Work instruction - Would you please return the lines of the entries below starting at the line that has "[82,348,242,362] run the" and ending at the line that has "[372,775,399,782] run ->", both included, exactly as they are?

Edit tracking data

___

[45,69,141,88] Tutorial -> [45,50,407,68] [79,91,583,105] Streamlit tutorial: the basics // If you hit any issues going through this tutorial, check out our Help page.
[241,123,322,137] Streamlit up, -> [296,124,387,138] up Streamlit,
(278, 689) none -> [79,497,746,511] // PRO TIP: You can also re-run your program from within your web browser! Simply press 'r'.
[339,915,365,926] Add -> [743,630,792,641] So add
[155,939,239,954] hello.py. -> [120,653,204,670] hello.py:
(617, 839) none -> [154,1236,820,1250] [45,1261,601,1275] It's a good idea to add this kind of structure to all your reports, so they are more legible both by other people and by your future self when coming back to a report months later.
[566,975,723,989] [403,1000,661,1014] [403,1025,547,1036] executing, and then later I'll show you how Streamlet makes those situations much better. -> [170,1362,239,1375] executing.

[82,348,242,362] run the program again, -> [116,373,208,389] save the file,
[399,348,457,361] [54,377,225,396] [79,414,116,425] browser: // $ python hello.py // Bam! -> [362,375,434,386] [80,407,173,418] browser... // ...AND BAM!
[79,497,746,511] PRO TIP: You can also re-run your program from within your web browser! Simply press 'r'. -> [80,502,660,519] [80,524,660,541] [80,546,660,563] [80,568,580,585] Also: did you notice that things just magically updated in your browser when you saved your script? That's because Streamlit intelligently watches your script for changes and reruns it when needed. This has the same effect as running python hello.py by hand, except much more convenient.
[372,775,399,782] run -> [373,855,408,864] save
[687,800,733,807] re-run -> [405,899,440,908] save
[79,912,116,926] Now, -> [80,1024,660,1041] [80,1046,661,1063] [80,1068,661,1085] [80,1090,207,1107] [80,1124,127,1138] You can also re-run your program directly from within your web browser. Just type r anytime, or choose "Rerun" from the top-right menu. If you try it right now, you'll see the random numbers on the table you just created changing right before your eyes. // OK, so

___

Solution -
[82,348,242,362] run the program again, -> [116,373,208,389] save the file,
[399,348,457,361] [54,377,225,396] [79,414,116,425] browser: // $ python hello.py // Bam! -> [362,375,434,386] [80,407,173,418] browser... // ...AND BAM!
[79,497,746,511] PRO TIP: You can also re-run your program from within your web browser! Simply press 'r'. -> [80,502,660,519] [80,524,660,541] [80,546,660,563] [80,568,580,585] Also: did you notice that things just magically updated in your browser when you saved your script? That's because Streamlit intelligently watches your script for changes and reruns it when needed. This has the same effect as running python hello.py by hand, except much more convenient.
[372,775,399,782] run -> [373,855,408,864] save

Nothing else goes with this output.